Data to use START
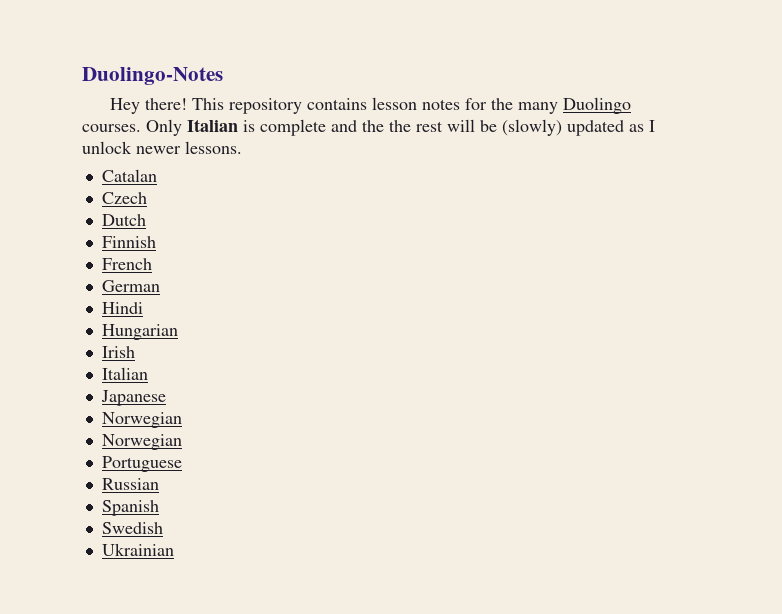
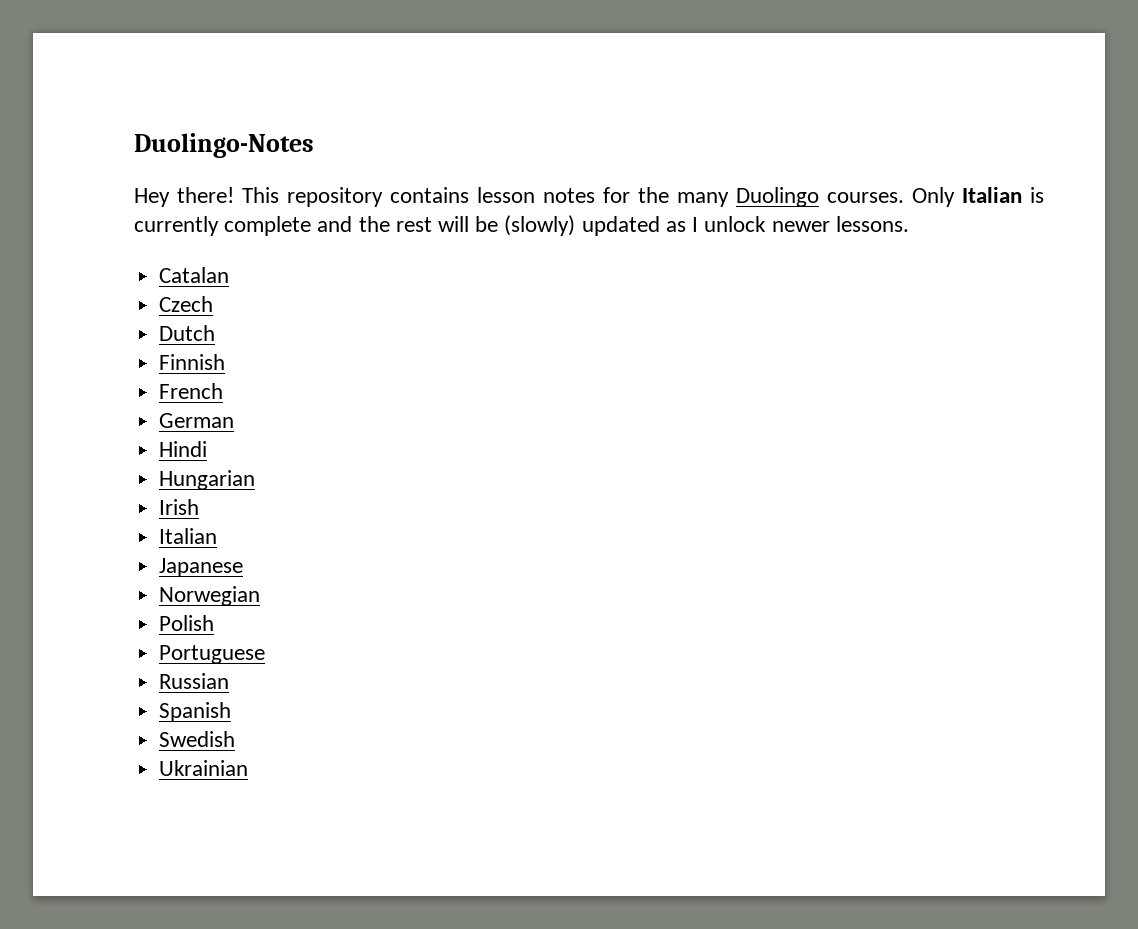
- Only Italian is complete and the the rest will be (slowly) updated as I unlock newer lessons.
+ Only Italian is currently complete and the rest will be (slowly) updated as I unlock newer lessons.
  Japanese
  Norwegian
- Norwegian
+ Polish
Data to use END
### Exercise requirements
Any pictures above are to be left out. Retype the rest of the records exactly.

### Exercise response
- Only Italian is complete and the the rest will be (slowly) updated as I unlock newer lessons.
+ Only Italian is currently complete and the rest will be (slowly) updated as I unlock newer lessons.
  Japanese
  Norwegian
- Norwegian
+ Polish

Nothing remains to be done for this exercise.